*RECORDS TO PROCESS*
:::::
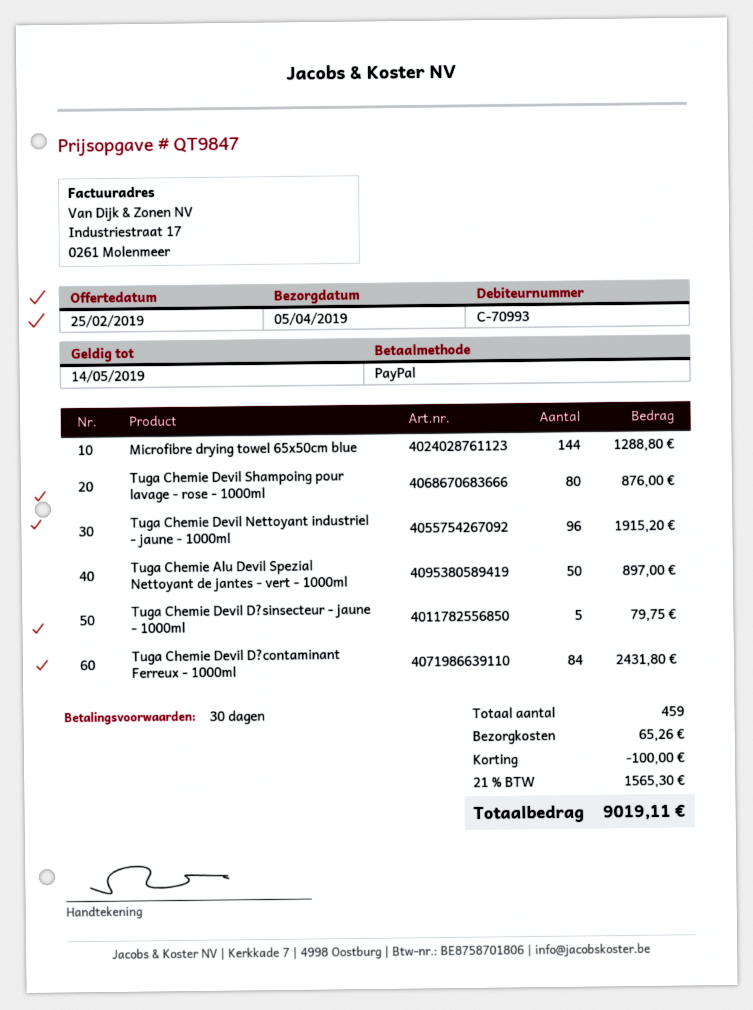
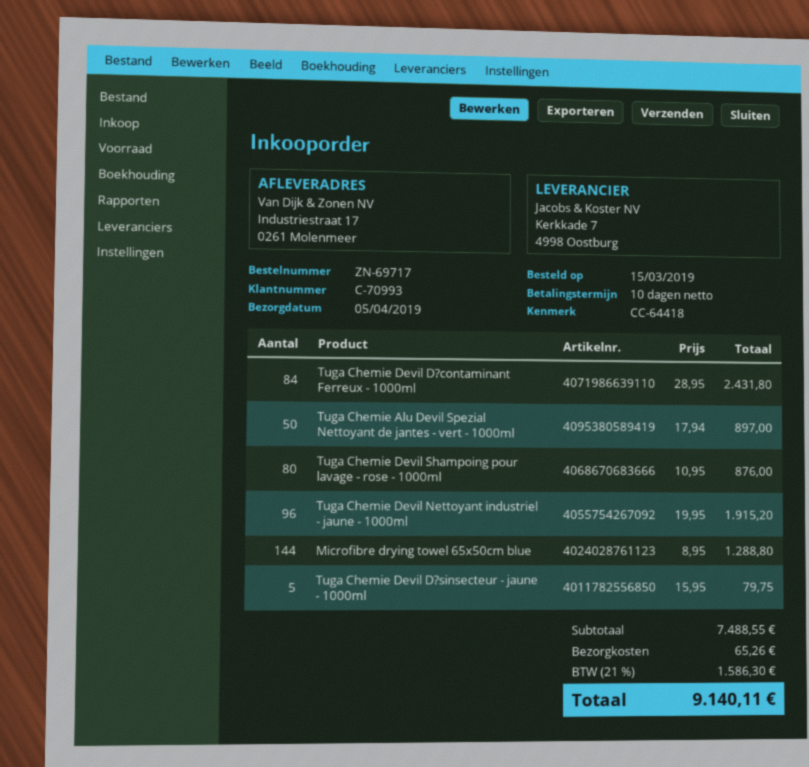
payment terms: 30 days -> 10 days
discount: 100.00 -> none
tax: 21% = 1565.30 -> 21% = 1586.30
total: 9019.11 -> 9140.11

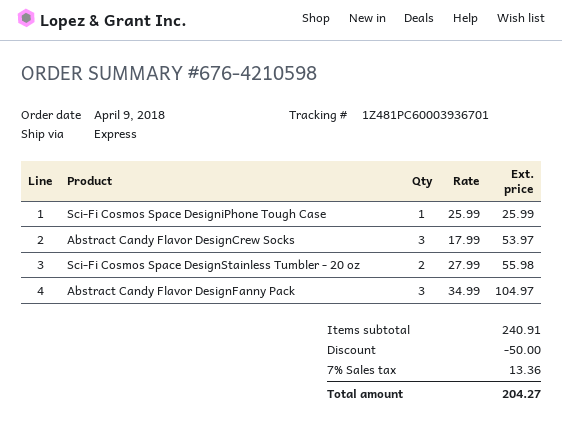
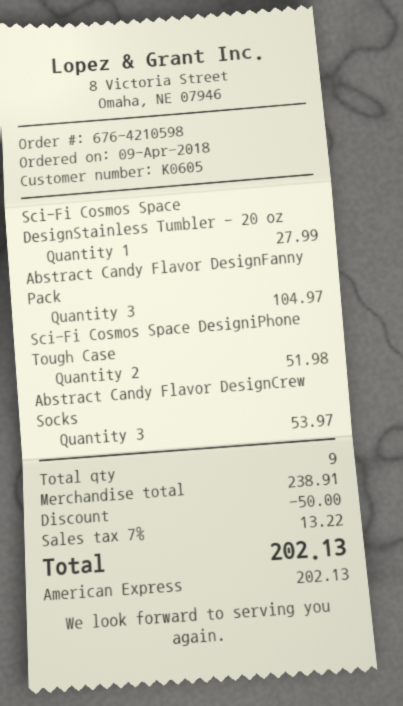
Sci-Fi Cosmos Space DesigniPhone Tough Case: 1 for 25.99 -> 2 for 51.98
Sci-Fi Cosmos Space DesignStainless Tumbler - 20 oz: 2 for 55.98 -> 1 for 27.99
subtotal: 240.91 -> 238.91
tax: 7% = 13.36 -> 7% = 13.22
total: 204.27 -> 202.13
:::::
*PROBLEM DETAILS*
Everything in the data except the pictures must be retyped exactly.

*RESPONSE TO THE EXERCISE*
payment terms: 30 days -> 10 days
discount: 100.00 -> none
tax: 21% = 1565.30 -> 21% = 1586.30
total: 9019.11 -> 9140.11

Sci-Fi Cosmos Space DesigniPhone Tough Case: 1 for 25.99 -> 2 for 51.98
Sci-Fi Cosmos Space DesignStainless Tumbler - 20 oz: 2 for 55.98 -> 1 for 27.99
subtotal: 240.91 -> 238.91
tax: 7% = 13.36 -> 7% = 13.22
total: 204.27 -> 202.13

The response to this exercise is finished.